Please retype the data below line for line and leave out every picture.

....................

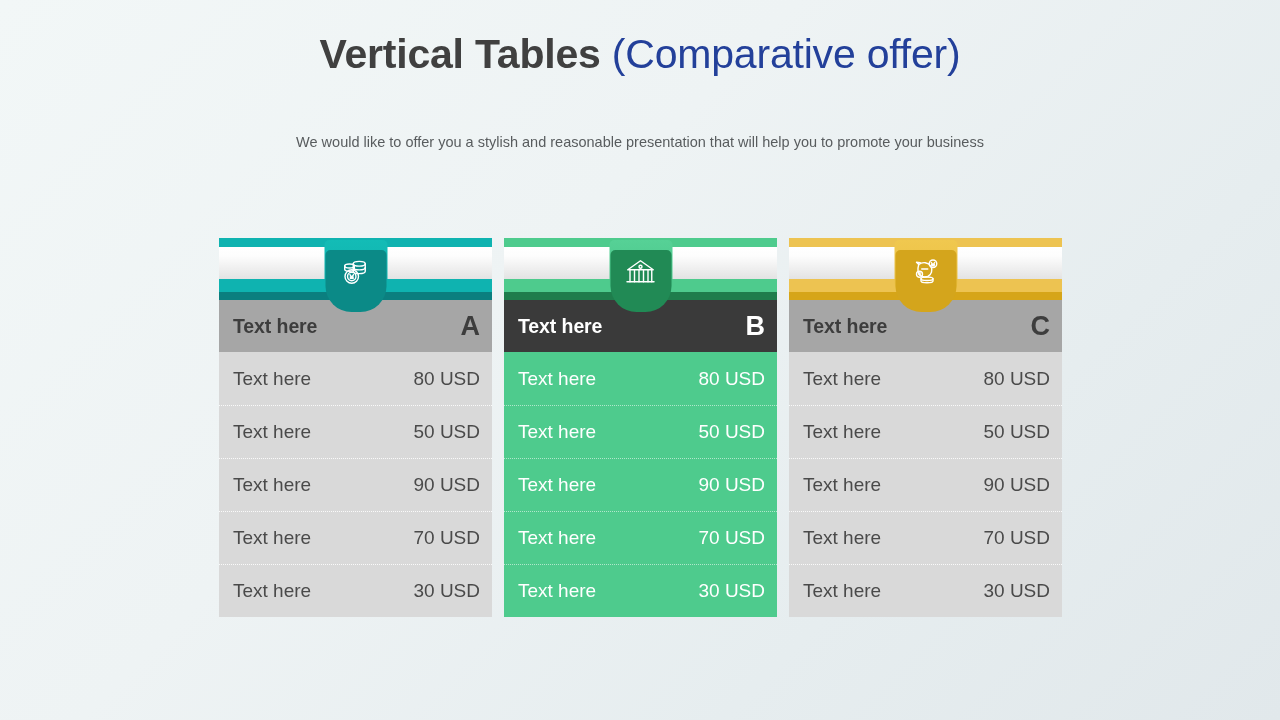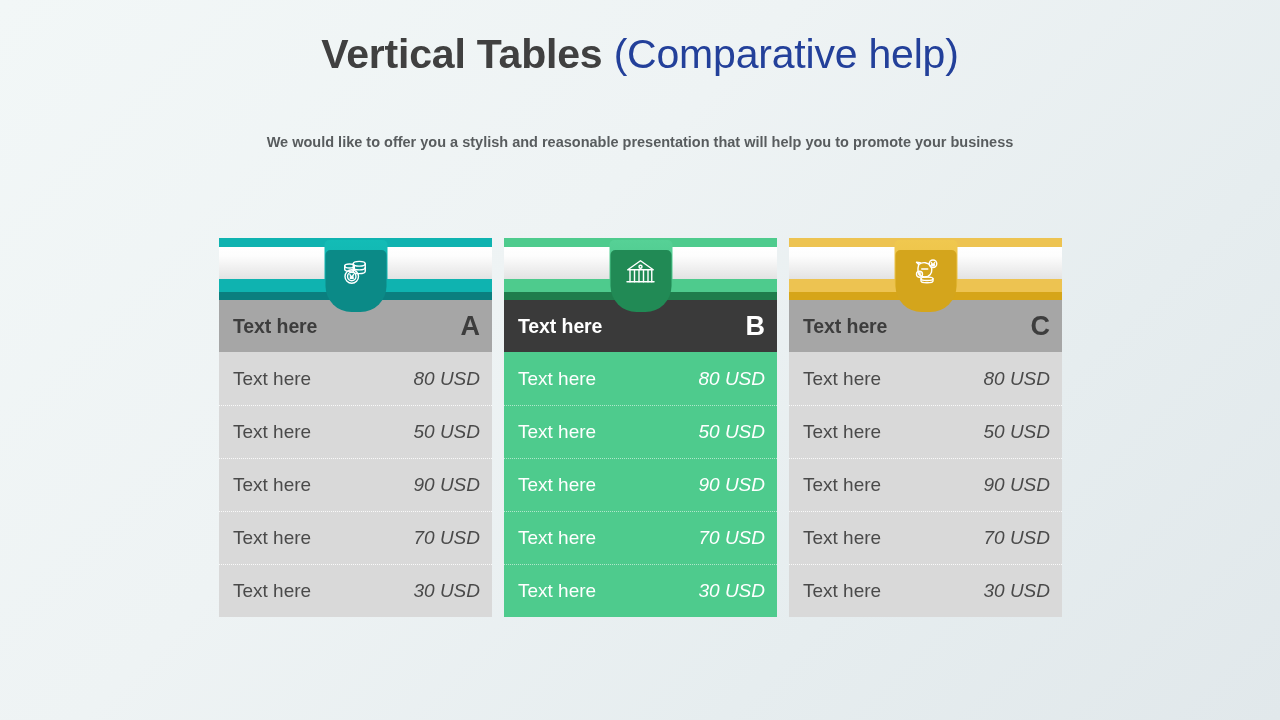--- a/index.html
+++ b/index.html
@@ -20,21 +20,21 @@
     font-size:41px; line-height:54px;
     color:#23409a; font-weight:400;
     letter-spacing:-0.2px;
     white-space:nowrap;
   }
   #page-title .strong { font-weight:bold; color:#404040; }
   #page-subtitle {
     position:absolute; left:0; top:131px; width:1280px;
     text-align:center;
     font-size:14.5px; line-height:22px;
-    color:#585c5e; font-weight:700;
+    color:#585c5e; font-weight:400;
     white-space:nowrap;
   }
 
   
   #tables { position:absolute; left:0; top:0; width:1056px; height:720px; }
 
   .table-card { position:absolute; top:238px; }
   .table-card.card-a { left:219px; width:273px; }
   .table-card.card-b { left:504px; width:273px; }
   .table-card.card-c { left:789px; width:273px; }
@@ -76,21 +76,21 @@
   .tbody { position:relative; }
   .trow {
     height:53px;
     display:flex; align-items:center;
     padding:0 12px 0 14px;
     font-size:19px;
     border-top:1px dotted rgba(255,255,255,0.85);
   }
   .trow:first-child { border-top:none; }
   .trow .r-label { font-weight:400; }
-  .trow .r-value { margin-left:auto; font-weight:400;font-style:italic; }
+  .trow .r-value { margin-left:auto; font-weight:400; }
 
   
   .card-a .bar-top  { background:#0fb3b0; }
   .card-a .bar-mid  { background:#0fb3b0; }
   .card-a .bar-dark { background:#0b7f7f; }
   .card-a .badge    { background:linear-gradient(180deg,#13bcb6 0%,#0eada9 100%); }
   .card-a .badge .shadow { background:#0b8a87; }
   .card-a .thead    { background:#a6a6a6; }
   .card-a .thead .h-label,
   .card-a .thead .h-letter { color:#3d3d3d; }
@@ -117,21 +117,21 @@
   .card-c .badge    { background:linear-gradient(180deg,#f0c84f 0%,#e8bc3c 100%); }
   .card-c .badge .shadow { background:#d4a51c; }
   .card-c .thead    { background:#a6a6a6; }
   .card-c .thead .h-label,
   .card-c .thead .h-letter { color:#3d3d3d; }
   .card-c .trow     { background:#d9d9d9; color:#4a4a4a; }
 </style>
 </head>
 <body>
 
-<h1 id="page-title"><span class="strong">Vertical Tables</span><span class="rest"> (Comparative help)</span></h1>
+<h1 id="page-title"><span class="strong">Vertical Tables</span><span class="rest"> (Comparative offer)</span></h1>
 
 <p id="page-subtitle">We would like to offer you a stylish and reasonable presentation that will help you to promote your business</p>
 
 <div id="tables">
 
   <div class="table-card card-a">
     <div class="cap">
       <div class="bar-top"></div>
       <div class="band"></div>
       <div class="bar-mid"></div>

....................

#### [Finished exercise]
--- a/index.html
+++ b/index.html
@@ -20,21 +20,21 @@
     font-size:41px; line-height:54px;
     color:#23409a; font-weight:400;
     letter-spacing:-0.2px;
     white-space:nowrap;
   }
   #page-title .strong { font-weight:bold; color:#404040; }
   #page-subtitle {
     position:absolute; left:0; top:131px; width:1280px;
     text-align:center;
     font-size:14.5px; line-height:22px;
-    color:#585c5e; font-weight:700;
+    color:#585c5e; font-weight:400;
     white-space:nowrap;
   }
 
   
   #tables { position:absolute; left:0; top:0; width:1056px; height:720px; }
 
   .table-card { position:absolute; top:238px; }
   .table-card.card-a { left:219px; width:273px; }
   .table-card.card-b { left:504px; width:273px; }
   .table-card.card-c { left:789px; width:273px; }
@@ -76,21 +76,21 @@
   .tbody { position:relative; }
   .trow {
     height:53px;
     display:flex; align-items:center;
     padding:0 12px 0 14px;
     font-size:19px;
     border-top:1px dotted rgba(255,255,255,0.85);
   }
   .trow:first-child { border-top:none; }
   .trow .r-label { font-weight:400; }
-  .trow .r-value { margin-left:auto; font-weight:400;font-style:italic; }
+  .trow .r-value { margin-left:auto; font-weight:400; }
 
   
   .card-a .bar-top  { background:#0fb3b0; }
   .card-a .bar-mid  { background:#0fb3b0; }
   .card-a .bar-dark { background:#0b7f7f; }
   .card-a .badge    { background:linear-gradient(180deg,#13bcb6 0%,#0eada9 100%); }
   .card-a .badge .shadow { background:#0b8a87; }
   .card-a .thead    { background:#a6a6a6; }
   .card-a .thead .h-label,
   .card-a .thead .h-letter { color:#3d3d3d; }
@@ -117,21 +117,21 @@
   .card-c .badge    { background:linear-gradient(180deg,#f0c84f 0%,#e8bc3c 100%); }
   .card-c .badge .shadow { background:#d4a51c; }
   .card-c .thead    { background:#a6a6a6; }
   .card-c .thead .h-label,
   .card-c .thead .h-letter { color:#3d3d3d; }
   .card-c .trow     { background:#d9d9d9; color:#4a4a4a; }
 </style>
 </head>
 <body>
 
-<h1 id="page-title"><span class="strong">Vertical Tables</span><span class="rest"> (Comparative help)</span></h1>
+<h1 id="page-title"><span class="strong">Vertical Tables</span><span class="rest"> (Comparative offer)</span></h1>
 
 <p id="page-subtitle">We would like to offer you a stylish and reasonable presentation that will help you to promote your business</p>
 
 <div id="tables">
 
   <div class="table-card card-a">
     <div class="cap">
       <div class="bar-top"></div>
       <div class="band"></div>
       <div class="bar-mid"></div>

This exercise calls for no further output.